◆ Your task ◆
Which lines of the entries contain the string "modules"? Please find them and copy them.

━━━━━━━━━━

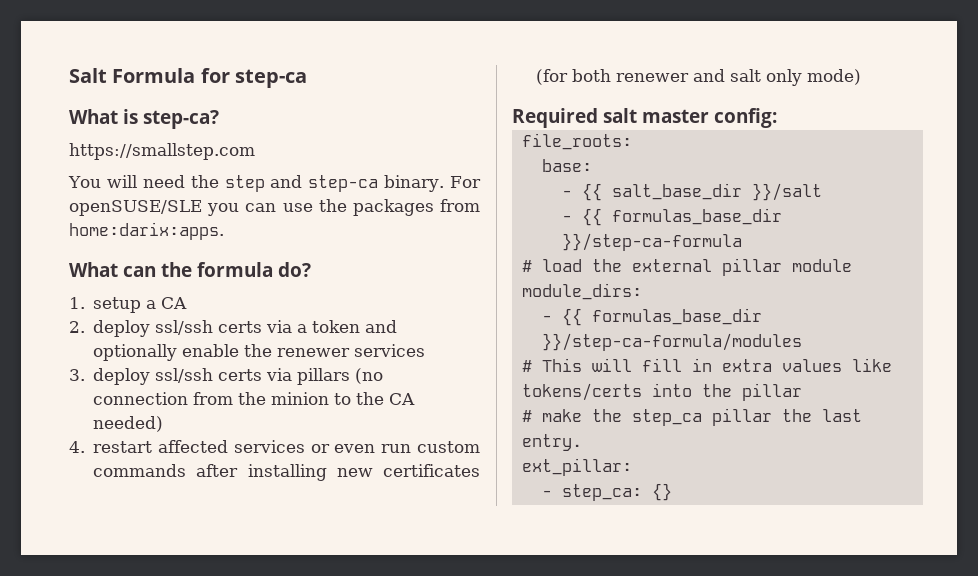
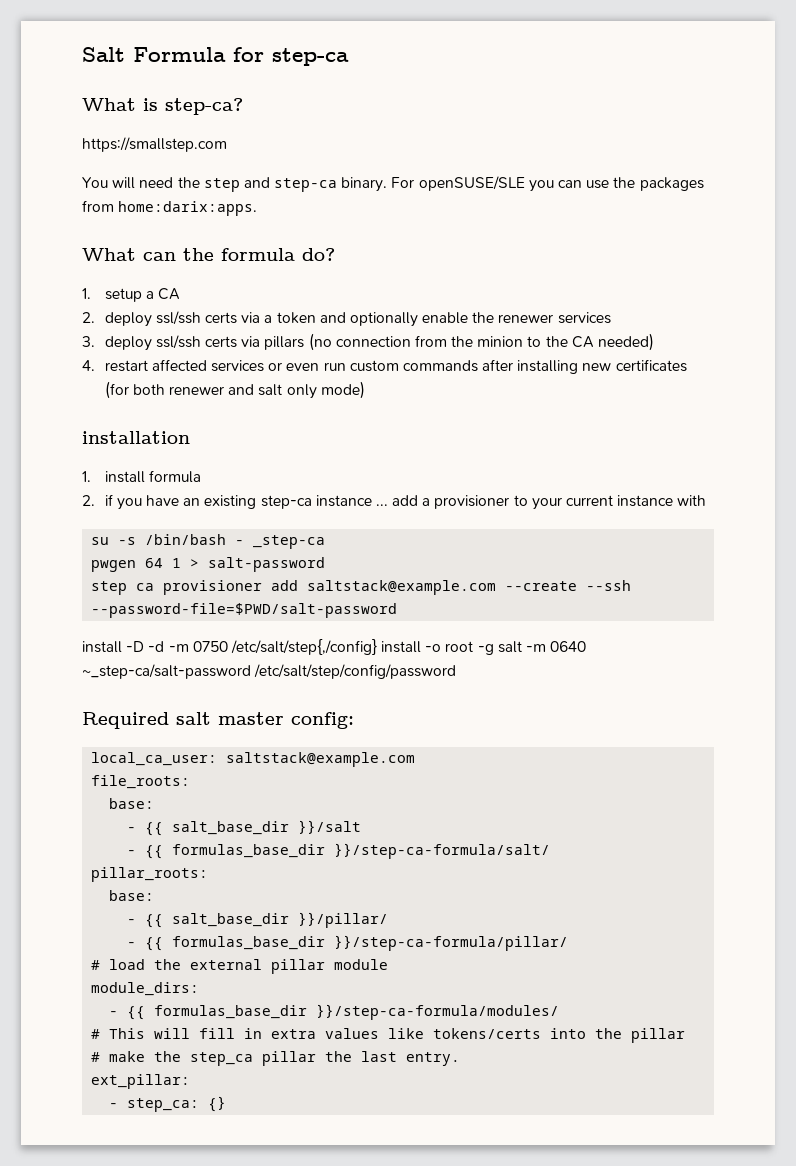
+ installation
+ 1. install formula
+ 2. if you have an existing step-ca instance ... add a provisioner to your current instance with
+ su -s /bin/bash - _step-ca
+ pwgen 64 1 > salt-password
+ step ca provisioner add saltstack@example.com --create --ssh --password-file=$PWD/salt-password
+ install -D -d -m 0750 /etc/salt/step{,/config} install -o root -g salt -m 0640 ~_step-ca/salt-password /etc/salt/step/config/password
+ local_ca_user: saltstack@example.com
- - {{ formulas_base_dir }}/step-ca-formula
+ - {{ formulas_base_dir }}/step-ca-formula/salt/
+ pillar_roots:
+ base:
+ - {{ salt_base_dir }}/pillar/
+ - {{ formulas_base_dir }}/step-ca-formula/pillar/
- - {{ formulas_base_dir }}/step-ca-formula/modules
+ - {{ formulas_base_dir }}/step-ca-formula/modules/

━━━━━━━━━━

◆ Task result ◆
- - {{ formulas_base_dir }}/step-ca-formula/modules
+ - {{ formulas_base_dir }}/step-ca-formula/modules/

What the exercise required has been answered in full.